5. Cette clause ne s'applique pas aux salariés appelés à faire un stage préparatoire avant de rejoindre le poste pour lequel ils ont été engagés ; ceux-ci bénéficient des dispositions sur les déplacements de longue durée.


6. Tout salarié, après un changement de résidence effectué à la demande de l'employeur qui serait, sauf pour faute grave, licencié dans un délai de trois ans au lieu de sa nouvelle résidence, aura droit au remboursement de ses frais de rapatriement comprenant les frais de voyage de l'intéressé et de sa famille (conjoint et personnes à charge) ainsi que les frais de déménagement jusqu'au lieu de la première résidence assignée par l'employeur ou au nouveau lieu de travail du salarié dans la limite d'une distance équivalente. Dans ce cas, le remboursement sera effectué sur présentation de pièces justificatives sous réserve que le déménagement intervienne dans les douze mois suivant la notification du congédiement.

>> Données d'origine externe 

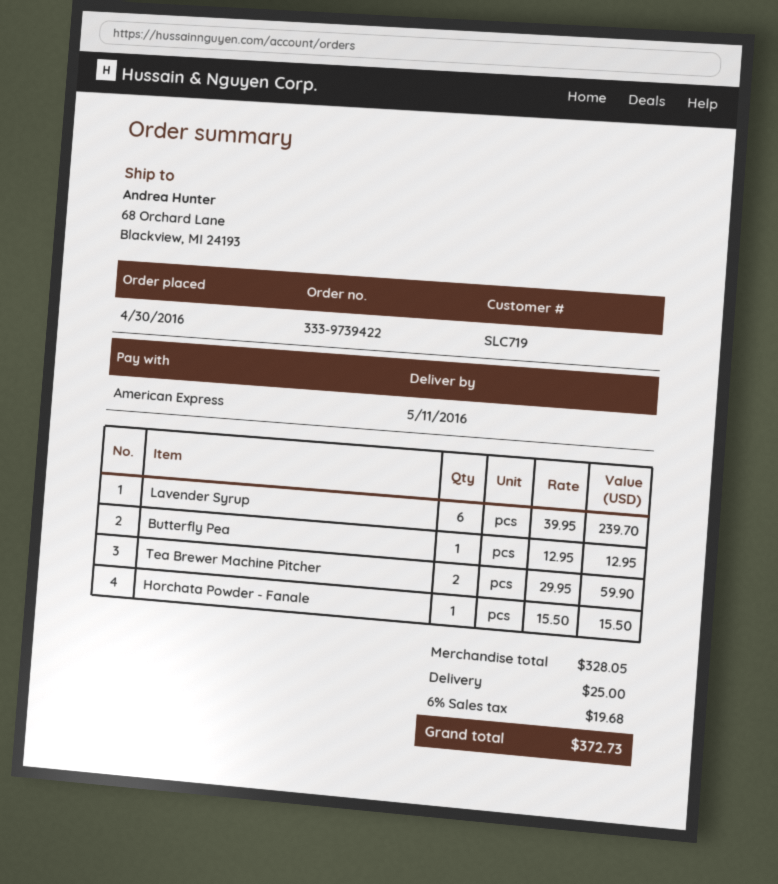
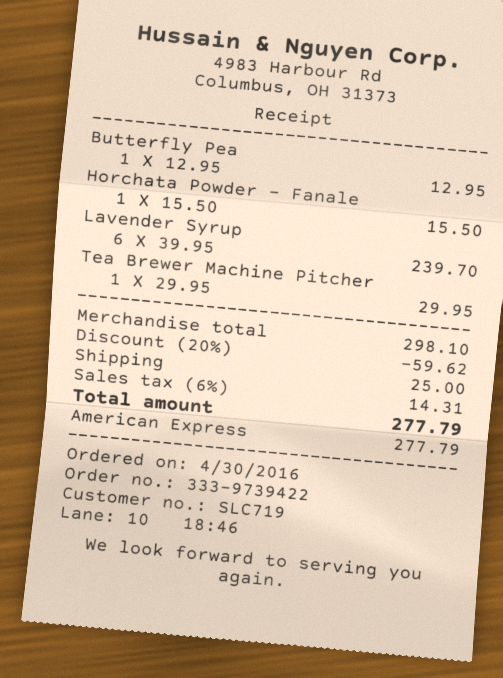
Tea Brewer Machine Pitcher: 2 x 29.95 = 59.90 -> 1 x 29.95 = 29.95
subtotal: 328.05 -> 298.10
discount: none -> 20% = 59.62
tax: 6% = 19.68 -> 6% = 14.31
total: 372.73 -> 277.79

7. Pour tout déménagement pris en charge par l'entreprise, en application des cas prévus dans le présent article, trois devis destinés à couvrir les frais de déménagement seront soumis au préalable à l'employeur pour accord.


8. En cas de décès de l'intéressé au lieu de sa nouvelle résidence, les frais de rapatriement comprenant les frais de voyage et le déménagement de sa famille (conjoint et personnes à charge) seront à la charge de l'employeur dans les conditions prévues aux paragraphes précédents du présent article.